A good grudge can last a lifetime
ByDo you remember that friend that you had in kindergarden who abandoned you as her best friend and became friends with the girl you didn’t like? What about the boy in primary school who kept on teasing you and pulling your hair. Do you remember the teacher in secondary school who hated you and always gave you bad marks for your assignments. How you hate them for what they did to you. Leaving scars for ever.
These ‘wonderful’ memories may be filed under grudge. With other words, it’s a feeling you hold against another person. That felling is of ill will or resentment. There are even some stronger words that could describe a grudge. Those would be bitterness, rancor, malevolence, hatred, malice, spite. Lovely list that. And the online dictionary has a great explanation. A grudge is a feeling of resentment harboured because of some real or fancied wrong.
I am sure you have your very own list of grudges that you have carried around with you. Some will be as old as the one you picked up in kindergarden. Some will be new ones. I discovered mine when I attended a group week-end retreat many years ago. The purpose was to learn some new ways to deal with life issues.
One of the exercises we did, was to write down as many of our own list of grudges that we could think of, and put next to them the number of years we had carried them around with us. Then we added those years up and some of us discovered that we had thousands of years of grudges that we had nurtured and kept going.
Then we were asked to have a clear look at each of those grudges and determine whether the person who we felt had given us this grudge actually knew that we were offended, hurt and angry at what they had done to us. With other words, did they know what they had done to make us carry this grudge. And of course it was a totally justifiable grudge.
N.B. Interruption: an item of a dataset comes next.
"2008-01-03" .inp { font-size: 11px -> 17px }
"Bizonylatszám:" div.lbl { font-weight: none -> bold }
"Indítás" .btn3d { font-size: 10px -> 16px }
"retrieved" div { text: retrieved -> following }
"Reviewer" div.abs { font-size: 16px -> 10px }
In all honesty, I guessed that the people on the list I had put together, had no idea that I was angry at them, or that they had offended or hurt me. And in some instances the person, such as my mother, was not even alive anymore. But I was still furious at her for something she had said to me years ago.
That was a bit of an eye opener. What purpose did those grudges have then, if the person who had been the instigator of them, did not actually know about them. Surely the only reason one would carry a grudge was because the other person would know how much they had hurt us and how angry we were at them. And with all this anger, they would feel guilty and remorse for the horrible things that they had done to us. They would suffer as we did. But no, they didn’t know.
During that week-end I learnt that the real issue behind carrying those grudges was the fact that it allowed the holder of the grudge to behave badly. With other words, when I was three years old, my friend left me for another friend. This means I can treat other people badly because they are going to leave me for other friends anyway. Or, my mother said something horrible to me, so I can be horrible to my daughters. After all that is what mothers do, don’t they.
I was reminded of this issue in an article by Karen on her excellent site Live the Power. She was writing about a person who had been complaining bitterly about her situation. Nobody could understand how terrible life was for her and nobody could ever imagine how bad it was. And most of this horrible situation was definitely somebody else’s fault this person was whining.
So how do grudges affect you? They can make you feel miserable. And you are entitled to be miserable because of all of the horrible things people have done to you. Life has been awful. Nothing works for you. So you are not even going to try. And as for being happy, that’s a joke. It could never happen to you. In any case what’s the point of being happy, somebody is going to come along and spoil the day/outing/job - fill in your own occasion - as they have done in the past.
That is the reasoning behind grudges. What they do to our lives though is something else. We hand over the responsibility for our life to the person who has caused the pain in our lives. We feel that we cannot do anything about our lives because the other person has hurt us, made us fall, caused us to miss out on an education, career and the list goes on.
You would wonder why we allow this to happen? Because it is easier and less scary. By not taking responsibility for our lives we don’t have to make any decisions that could involve taking a risk. We don’t have to try out for a new job. We don’t go out on dates anymore. We don’t do all sorts of things. We are entitled to bale out of life because we have a grudge. So what grudges are holding you back from living a happy life?














3 Comments
August 29th, 2007 at 8:29 pm
It’s so true that a grudge doesn’t hurt anyone except the person carrying it! Great post, Great thoughts!
(Thanks for the link to Live the Power, too. I appreciate it!)
August 29th, 2007 at 8:54 pm
Thanks for your comment and the inspiration from your site.
March 22nd, 2009 at 7:19 am
Very very nice post. Took me to my child hood. Yes, there were so many people that made me feel bad those days. But now looking back at those I feel like I kinda miss them. I think I feel that way because I’ve never had a breakup with a friend in my life. Anyway I loved your post. Thanks for sharing it with us. Keep it up.